Objective
Dietary fiber may reduce knee pain in part by lowering body weight and inflammation. In this study, we assessed whether fiber intake was associated with knee pain development patterns.
Methods
In a prospective, multicenter cohort of 4,796 men and women aged 45-79 years with or at risk of knee osteoarthritis in Osteoarthritis Initiative, participants were followed up annually for 8 years.

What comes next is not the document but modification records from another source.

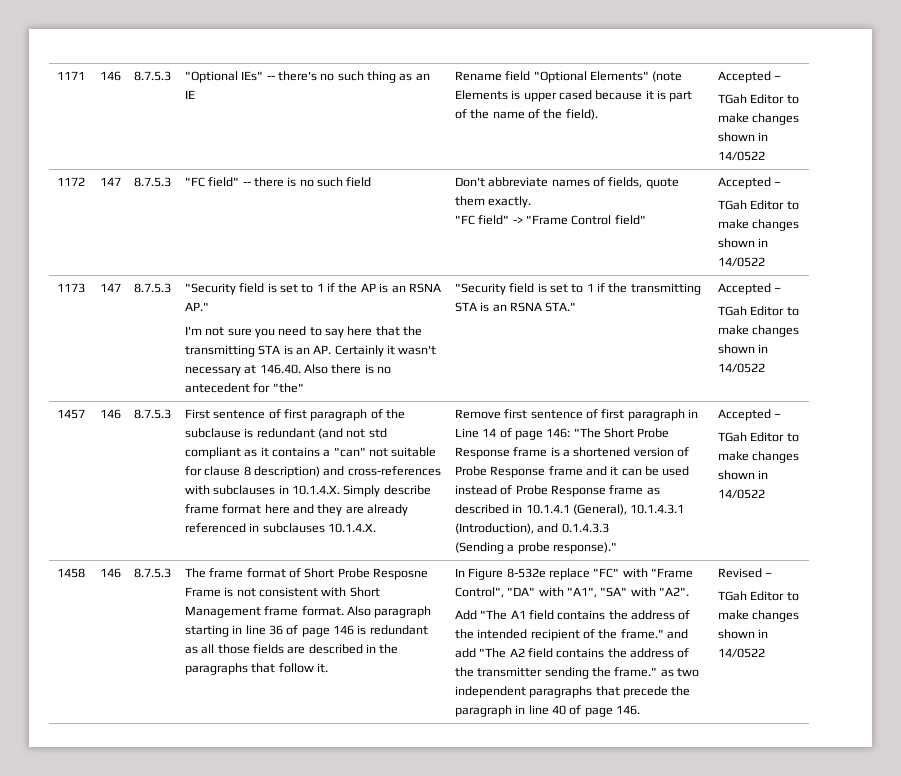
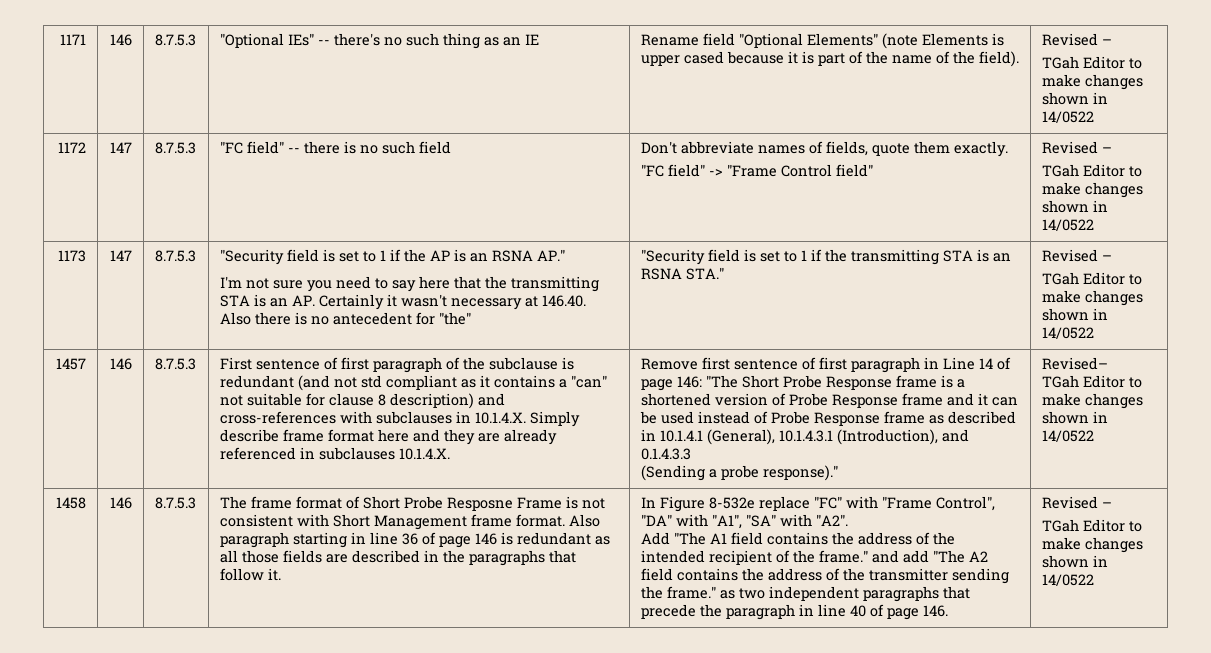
- Rename field "Optional Elements" (note Elements is upper cased because it is part of the name of the field). | Accepted –
+ Rename field "Optional Elements" (note Elements is upper cased because it is part of the name of the field). | Revised –
  1172 | 147 | 8.7.5.3 | "FC field" -- there is no such field | Don't abbreviate names of fields, quote them exactly.
- "FC field" -> "Frame Control field" | Accepted –
+ "FC field" -> "Frame Control field" | Revised –
- "Security field is set to 1 if the transmitting STA is an RSNA STA." | Accepted –
+ "Security field is set to 1 if the transmitting STA is an RSNA STA." | Revised –
- (Sending a probe response)." | Accepted –
+ (Sending a probe response)." | Revised–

Dietary fiber was estimated using a validated food frequency questionnaire at baseline. Group-based trajectory modeling was used to identify WOMAC pain trajectories, which were assessed for the associations with dietary fiber intake using polytomous regression models.
Results
Of the 4,470 eligible participants (8,940 knees) [mean age: 61.3 (SD: 9.1) years, 58% women], 4.9% underwent knee replacement and were censored at the time of surgery. Four distinct knee pain patterns were identified: no pain (34.5%), mild pain (38.1%), moderate pain (21.2%) and severe pain (6.2%). Dietary total fiber was inversely related to membership in the moderate or severe pain group (both p for trend ≤0.006). Subjects in the highest versus lowest quartile of total fiber had lower risks of belonging to moderate pain (OR=0.76, 95% CI: 0.61, 0.93) and severe pain patterns (OR=0.56, 95% CI: 0.41, 0.78). Similar results were found for grain fiber with these two pain patters.
Conclusion
Our findings suggest that high dietary total or grain fiber, particularly in the recommended daily fiber average intake of 25g per day, was associated with lower risks of belonging to moderate and severe knee pain development patterns over time.